*EXERCISE PROMPT*
The answer is the full listing restated exactly, without any pictures.

*INFORMATION SUPPLIED*
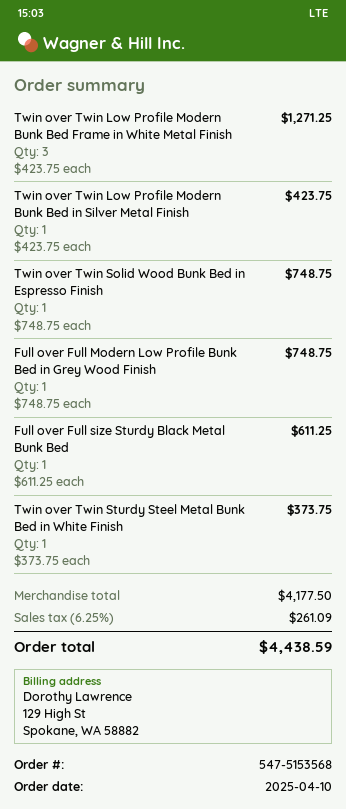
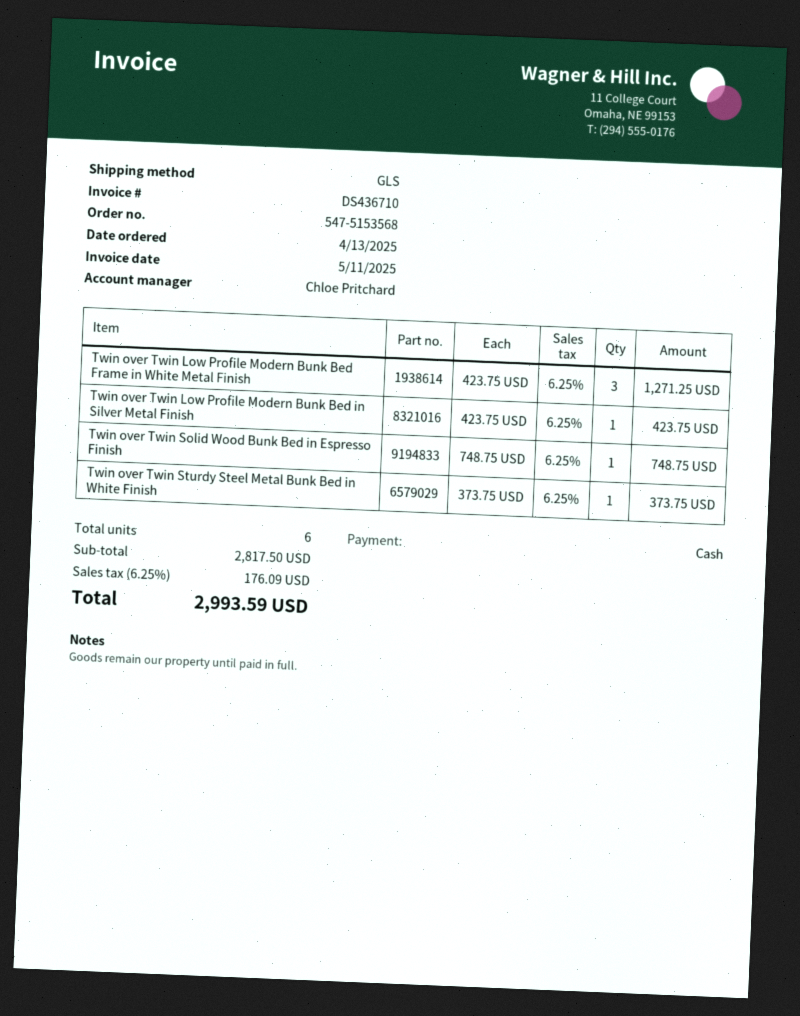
order date: 2025-04-10 -> 2025-04-13
Full over Full Modern Low Profile Bunk Bed in Grey Wood Finish: 1 x 748.75 = 748.75 -> none
Full over Full size Sturdy Black Metal Bunk Bed: 1 x 611.25 = 611.25 -> none
subtotal: 4177.50 -> 2817.50
tax: 6.25% = 261.09 -> 6.25% = 176.09
total: 4438.59 -> 2993.59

*RESULT FOR THIS EXERCISE*
order date: 2025-04-10 -> 2025-04-13
Full over Full Modern Low Profile Bunk Bed in Grey Wood Finish: 1 x 748.75 = 748.75 -> none
Full over Full size Sturdy Black Metal Bunk Bed: 1 x 611.25 = 611.25 -> none
subtotal: 4177.50 -> 2817.50
tax: 6.25% = 261.09 -> 6.25% = 176.09
total: 4438.59 -> 2993.59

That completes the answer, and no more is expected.